> _Exercise objective_
Copying task for the records below: reproduce each one exactly and drop the pictures.

Revision tracking records:
····················

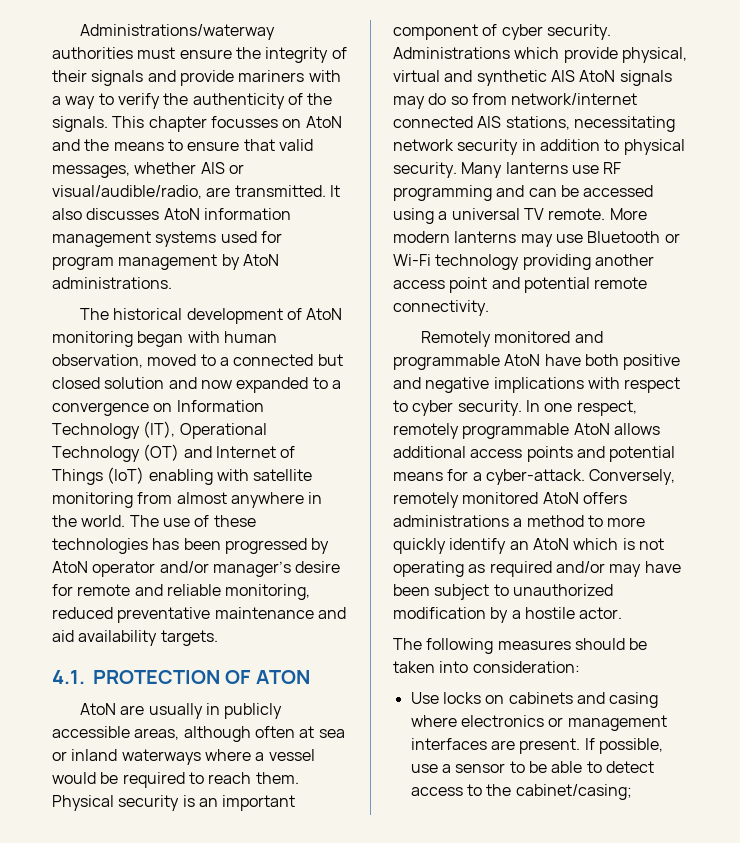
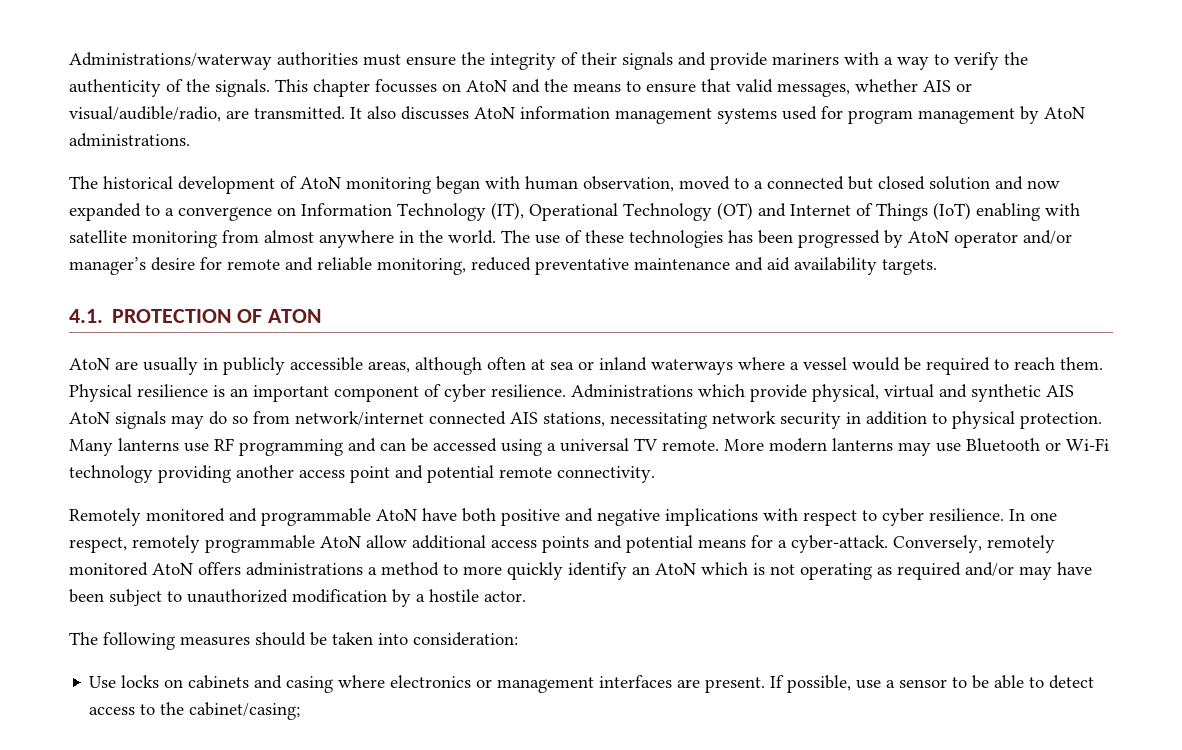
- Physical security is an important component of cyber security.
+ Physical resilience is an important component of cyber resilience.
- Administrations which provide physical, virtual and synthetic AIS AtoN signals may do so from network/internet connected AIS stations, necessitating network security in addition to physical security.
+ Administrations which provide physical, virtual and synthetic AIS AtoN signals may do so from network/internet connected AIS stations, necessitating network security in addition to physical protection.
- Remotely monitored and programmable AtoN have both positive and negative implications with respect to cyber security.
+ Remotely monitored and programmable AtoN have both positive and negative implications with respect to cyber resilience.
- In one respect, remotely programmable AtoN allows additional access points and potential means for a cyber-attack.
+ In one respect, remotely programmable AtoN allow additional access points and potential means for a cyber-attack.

····················

> _Result of the exercise_
- Physical security is an important component of cyber security.
+ Physical resilience is an important component of cyber resilience.
- Administrations which provide physical, virtual and synthetic AIS AtoN signals may do so from network/internet connected AIS stations, necessitating network security in addition to physical security.
+ Administrations which provide physical, virtual and synthetic AIS AtoN signals may do so from network/internet connected AIS stations, necessitating network security in addition to physical protection.
- Remotely monitored and programmable AtoN have both positive and negative implications with respect to cyber security.
+ Remotely monitored and programmable AtoN have both positive and negative implications with respect to cyber resilience.
- In one respect, remotely programmable AtoN allows additional access points and potential means for a cyber-attack.
+ In one respect, remotely programmable AtoN allow additional access points and potential means for a cyber-attack.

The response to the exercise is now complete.